Exemption No.  Exemption Short Title 
1  Securities reporting issuer 
2  Governmental authority 
3  Bank 
4  Credit union 
5  Depository institution holding company 
6  Money services business 
7  Broker or dealer in securities 
8  Securities exchange or clearing agency 
9  Other Exchange Act registered entity 
10  Investment company or investment adviser 
11  Venture capital fund adviser 
12  Insurance company 
13  State-licensed insurance producer 
14  Commodity Exchange Act registered entity 
15  Accounting firm 
16  Public utility 
17  Financial market utility 
18  Pooled investment vehicle 
19  Tax-exempt entity 
20  Entity assisting a tax-exempt entity 
21  Large operating company 
22  Subsidiary of certain exempt entities 
23  Inactive entity 

 

** The category titles listed above are generic. Consult a professional to see if your business qualifies under the exemption. For example, only certain accounting firms qualify under the exemption. So better to check than assume.  

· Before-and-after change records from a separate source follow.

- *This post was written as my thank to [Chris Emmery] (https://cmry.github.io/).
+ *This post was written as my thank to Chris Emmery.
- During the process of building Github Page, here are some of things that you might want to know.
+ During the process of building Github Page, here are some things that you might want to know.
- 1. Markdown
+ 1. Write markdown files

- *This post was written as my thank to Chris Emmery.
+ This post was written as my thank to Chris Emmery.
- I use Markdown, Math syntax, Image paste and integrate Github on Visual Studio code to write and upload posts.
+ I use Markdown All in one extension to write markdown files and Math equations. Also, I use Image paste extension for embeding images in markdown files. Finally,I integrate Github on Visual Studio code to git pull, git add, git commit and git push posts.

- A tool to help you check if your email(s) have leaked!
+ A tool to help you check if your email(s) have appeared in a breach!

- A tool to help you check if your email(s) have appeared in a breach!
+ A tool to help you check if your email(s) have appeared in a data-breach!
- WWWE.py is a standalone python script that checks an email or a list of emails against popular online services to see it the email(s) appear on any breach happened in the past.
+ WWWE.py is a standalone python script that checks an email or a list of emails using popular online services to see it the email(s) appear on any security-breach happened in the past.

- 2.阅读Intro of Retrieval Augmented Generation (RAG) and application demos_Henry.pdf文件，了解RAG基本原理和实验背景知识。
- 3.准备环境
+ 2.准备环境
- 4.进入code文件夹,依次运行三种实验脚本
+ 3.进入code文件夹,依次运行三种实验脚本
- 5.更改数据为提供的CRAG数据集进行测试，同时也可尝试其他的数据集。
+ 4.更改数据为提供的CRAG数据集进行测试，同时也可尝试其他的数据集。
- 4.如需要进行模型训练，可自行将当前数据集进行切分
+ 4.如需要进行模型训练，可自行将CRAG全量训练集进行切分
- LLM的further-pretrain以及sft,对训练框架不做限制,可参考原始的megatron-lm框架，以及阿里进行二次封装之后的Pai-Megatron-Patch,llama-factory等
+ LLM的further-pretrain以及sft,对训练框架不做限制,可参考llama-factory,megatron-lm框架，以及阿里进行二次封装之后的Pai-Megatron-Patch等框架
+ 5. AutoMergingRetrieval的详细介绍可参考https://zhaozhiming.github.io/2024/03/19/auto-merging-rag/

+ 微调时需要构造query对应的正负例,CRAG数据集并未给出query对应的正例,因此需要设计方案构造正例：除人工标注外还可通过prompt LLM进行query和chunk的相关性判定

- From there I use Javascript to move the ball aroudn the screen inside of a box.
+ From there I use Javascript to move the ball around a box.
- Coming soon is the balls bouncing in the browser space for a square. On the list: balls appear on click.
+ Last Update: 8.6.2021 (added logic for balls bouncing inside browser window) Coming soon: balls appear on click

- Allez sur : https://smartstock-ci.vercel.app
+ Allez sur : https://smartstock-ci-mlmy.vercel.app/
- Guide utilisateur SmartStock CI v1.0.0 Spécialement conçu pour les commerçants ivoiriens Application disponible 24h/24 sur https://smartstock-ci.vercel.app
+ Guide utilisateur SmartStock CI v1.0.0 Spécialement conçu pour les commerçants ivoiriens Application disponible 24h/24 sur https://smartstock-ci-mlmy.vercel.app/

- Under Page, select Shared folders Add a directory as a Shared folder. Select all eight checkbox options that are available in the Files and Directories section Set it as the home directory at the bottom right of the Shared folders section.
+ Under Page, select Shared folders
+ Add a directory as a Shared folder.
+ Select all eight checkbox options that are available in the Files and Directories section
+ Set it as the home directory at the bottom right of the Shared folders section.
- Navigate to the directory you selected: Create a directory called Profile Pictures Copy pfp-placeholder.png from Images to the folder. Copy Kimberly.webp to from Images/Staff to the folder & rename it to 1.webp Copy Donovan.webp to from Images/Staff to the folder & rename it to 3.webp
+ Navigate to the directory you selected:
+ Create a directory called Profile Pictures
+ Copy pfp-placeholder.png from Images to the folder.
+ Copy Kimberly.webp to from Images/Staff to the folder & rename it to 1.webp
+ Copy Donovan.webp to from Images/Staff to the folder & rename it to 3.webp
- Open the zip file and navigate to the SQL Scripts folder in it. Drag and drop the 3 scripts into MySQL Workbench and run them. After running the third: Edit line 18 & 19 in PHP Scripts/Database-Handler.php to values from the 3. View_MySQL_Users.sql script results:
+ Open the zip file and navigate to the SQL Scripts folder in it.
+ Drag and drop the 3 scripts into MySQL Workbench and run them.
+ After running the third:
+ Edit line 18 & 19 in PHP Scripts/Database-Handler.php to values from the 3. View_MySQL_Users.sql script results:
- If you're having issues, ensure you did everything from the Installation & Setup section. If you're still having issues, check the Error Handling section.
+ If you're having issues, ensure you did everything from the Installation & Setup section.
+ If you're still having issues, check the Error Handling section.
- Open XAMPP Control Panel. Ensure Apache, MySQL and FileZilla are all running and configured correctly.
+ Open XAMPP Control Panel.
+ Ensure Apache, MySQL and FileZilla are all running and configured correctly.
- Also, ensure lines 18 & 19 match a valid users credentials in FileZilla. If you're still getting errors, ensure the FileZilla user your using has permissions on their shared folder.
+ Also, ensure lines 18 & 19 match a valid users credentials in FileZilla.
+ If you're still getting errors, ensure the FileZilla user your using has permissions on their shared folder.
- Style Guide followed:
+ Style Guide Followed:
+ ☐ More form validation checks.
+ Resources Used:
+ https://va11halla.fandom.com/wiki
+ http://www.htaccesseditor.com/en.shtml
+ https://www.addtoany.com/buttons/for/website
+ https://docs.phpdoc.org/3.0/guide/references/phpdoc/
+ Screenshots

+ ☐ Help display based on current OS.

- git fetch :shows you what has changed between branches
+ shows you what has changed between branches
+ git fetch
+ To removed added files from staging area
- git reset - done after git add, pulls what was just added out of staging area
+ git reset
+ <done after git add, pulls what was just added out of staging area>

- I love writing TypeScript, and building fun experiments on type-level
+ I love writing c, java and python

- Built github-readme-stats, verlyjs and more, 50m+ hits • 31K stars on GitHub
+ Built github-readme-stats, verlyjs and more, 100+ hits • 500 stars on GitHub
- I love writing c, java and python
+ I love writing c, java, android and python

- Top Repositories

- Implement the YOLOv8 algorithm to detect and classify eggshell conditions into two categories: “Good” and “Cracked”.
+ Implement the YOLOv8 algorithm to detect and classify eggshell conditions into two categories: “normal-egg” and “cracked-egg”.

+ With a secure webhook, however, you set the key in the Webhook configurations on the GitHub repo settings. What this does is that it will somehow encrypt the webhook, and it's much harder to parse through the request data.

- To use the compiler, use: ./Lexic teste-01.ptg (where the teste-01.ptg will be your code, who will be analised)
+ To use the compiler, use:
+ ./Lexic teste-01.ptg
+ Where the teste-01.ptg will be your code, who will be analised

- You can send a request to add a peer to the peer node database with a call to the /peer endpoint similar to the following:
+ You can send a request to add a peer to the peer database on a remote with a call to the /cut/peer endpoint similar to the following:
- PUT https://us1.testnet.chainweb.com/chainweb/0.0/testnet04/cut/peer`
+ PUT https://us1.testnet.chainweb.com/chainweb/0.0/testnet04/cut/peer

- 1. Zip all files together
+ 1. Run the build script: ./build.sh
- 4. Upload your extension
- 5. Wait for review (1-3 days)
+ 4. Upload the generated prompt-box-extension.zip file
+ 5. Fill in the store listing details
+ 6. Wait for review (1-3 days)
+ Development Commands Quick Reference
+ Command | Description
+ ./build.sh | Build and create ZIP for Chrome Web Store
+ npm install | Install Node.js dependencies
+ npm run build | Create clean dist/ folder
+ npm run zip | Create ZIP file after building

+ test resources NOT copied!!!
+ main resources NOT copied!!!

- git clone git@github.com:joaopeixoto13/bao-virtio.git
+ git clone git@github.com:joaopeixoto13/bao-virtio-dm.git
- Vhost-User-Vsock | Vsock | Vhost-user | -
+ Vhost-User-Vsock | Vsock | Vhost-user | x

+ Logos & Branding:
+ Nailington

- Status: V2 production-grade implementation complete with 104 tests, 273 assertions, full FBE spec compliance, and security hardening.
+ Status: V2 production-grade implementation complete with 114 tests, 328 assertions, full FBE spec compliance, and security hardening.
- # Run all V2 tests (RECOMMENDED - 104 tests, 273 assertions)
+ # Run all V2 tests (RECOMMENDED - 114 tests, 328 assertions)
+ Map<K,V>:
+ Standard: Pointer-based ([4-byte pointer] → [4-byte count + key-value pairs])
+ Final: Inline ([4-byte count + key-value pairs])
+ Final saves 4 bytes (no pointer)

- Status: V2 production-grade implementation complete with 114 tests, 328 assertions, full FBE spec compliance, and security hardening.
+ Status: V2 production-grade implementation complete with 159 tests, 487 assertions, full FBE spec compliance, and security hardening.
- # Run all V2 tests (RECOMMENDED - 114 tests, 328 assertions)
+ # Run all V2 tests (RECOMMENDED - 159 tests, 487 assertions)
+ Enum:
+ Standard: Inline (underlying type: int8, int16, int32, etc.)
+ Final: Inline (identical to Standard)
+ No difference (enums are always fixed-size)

The introduction of the BOI filing requirement represents a significant shift towards greater corporate transparency and accountability, with implications for millions of businesses across the nation. It’s important as a small business owner to stay informed about these requirements and consult with legal counsel or your financial professional to understand how the CTA and recent legal changes may impact on their filing obligations. 

How to File a BOI 

  1. Identify Beneficial Owners: Collect information on all individuals who own or control at least 25% of the company or have significant responsibility to control, manage, or direct the company 
  1. Gather Necessary Information: For each beneficial owner, you’ll need their full legal name, date of birth, home address, and a photocopy of their identification document, such as a driver’s license or passport. 
  1. Create a FinCEN ID: Although optional, obtaining a FinCEN ID can streamline the filing process. You can create one through the BOI E-Filing System1. 
  1. Use the BOI E-Filing System: File your BOI report using the online system provided by the Financial Crimes Enforcement Network (FinCEN). https://boiefiling.fincen.gov/boir/html  
  1. Seek Professional Advice: If you’re unsure about any aspect of the BOI filing process or prefer to have your tax/accounting professional handle it, we recommend consulting with your legal or financial services professional who can provide guidance tailored to your business situation.